State government say “No” to enhanced benefits
Nevertheless, some states have already responded saying they will not continue unemployment benefits on their own, as the money provided by federal government for COVID-19 relief has already been approve to be spent on other state priorities.
Among the states who opposed the extension of enhanced benefits without federal government's help are:
- Alabama
- Alaska
- Arkansas
- California
- Hawaii
- Iowa
- Louisiana
- Maryland
- Michigan
- Mississippi
- Nebraska
- North Dakota
- Oregon
- Pennsylvania
- Tennessee
- Utah
- Virginia
- West Virginia
- Wisconsin
- Wyoming
Despite discarding enhanced unemployment benefits, some states such as Pennsylvania and California have released other aids to help unemployed overcome their situation. Pennsylvania’s Department of Labor & Industry pointed to this website with more resources for residents in need, while California stressed the fact that people in need can still apply for increased food benefits and housing assistance.
Although some programs are expiring, Californians currently receiving federal unemployment benefits may still qualify for state benefit programs funded by the American Rescue Plan and California Comeback Plan https://t.co/DPHXPQCkk0
— Los Angeles Times (@latimes) September 3, 2021
California is also providing eligible residents a similar check to federal unemployment in the form of a Golden Sate Stimulus.

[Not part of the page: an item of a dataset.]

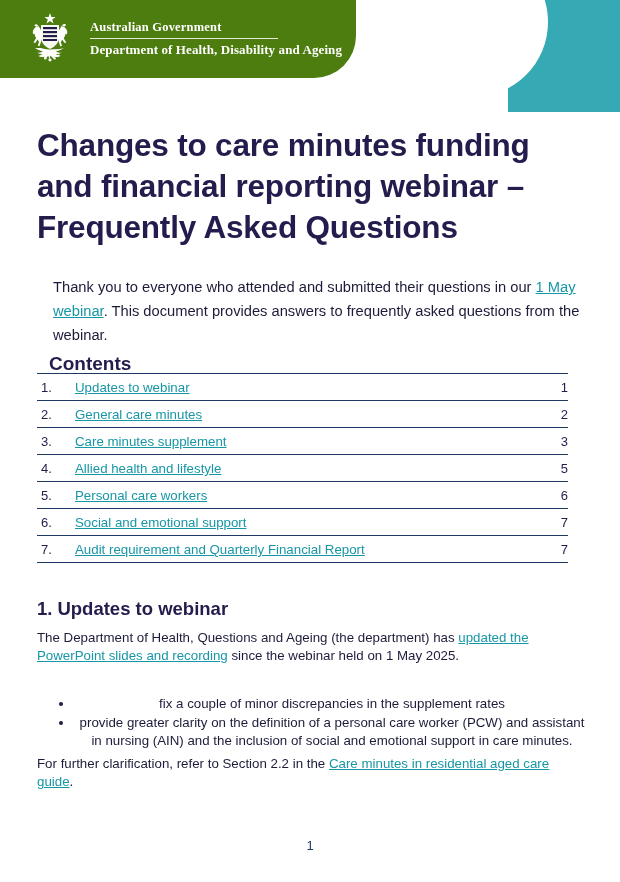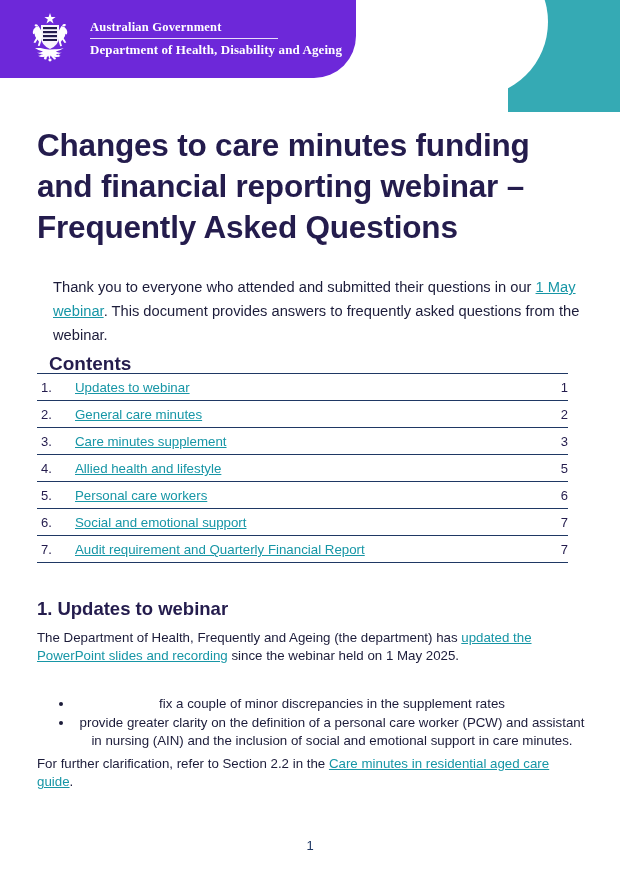"Australian Government" .gov-banner { background: #6d28d9 -> #4d7c0f }
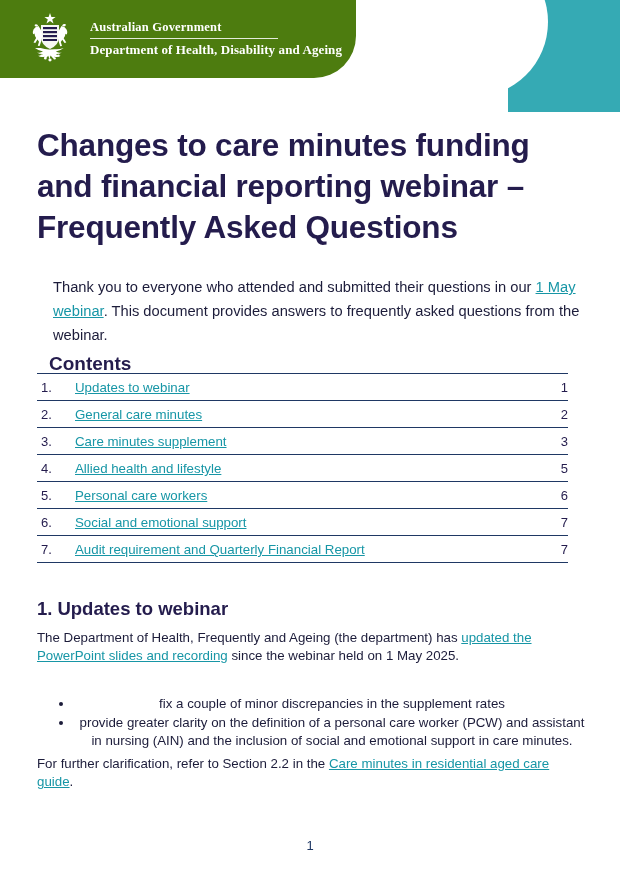"The Department of Health, Frequently" span { text: Frequently -> Questions }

Regular unemployment insurance
Moreover, despite the fact that unemployment benefits will not continue after Monday, laid off residents can still qualify for regular unemployment insurance in their state.
Federal unemployment benefit programs under the CARES Act expire at the end of today. Regular state Unemployment Insurance (UI) benefits are still available if you have earned enough in employer-paid wages over the previous 18 months.
— EDD (@CA_EDD) September 4, 2021
To file a new claim: https://t.co/tDeHUgtuNR
Once the claim has been approved, jobless people can apply to the benefits they are entitled to, which vary from state to state, as they are subjected to the laws of each state. In a regular basis, state covers from 30 per cent to 50 per cent of workers' wage.
In order to file a claim, it is better to contact directly with your state's office as some claims may be done in person, by phone or online. Qualification criteria is also different among states, but all unemployed who have recently lost their job, as well as those laid off unjustifiably, including those who have lost their job directly or indirectly by the pandemic should be generally eligible for the check.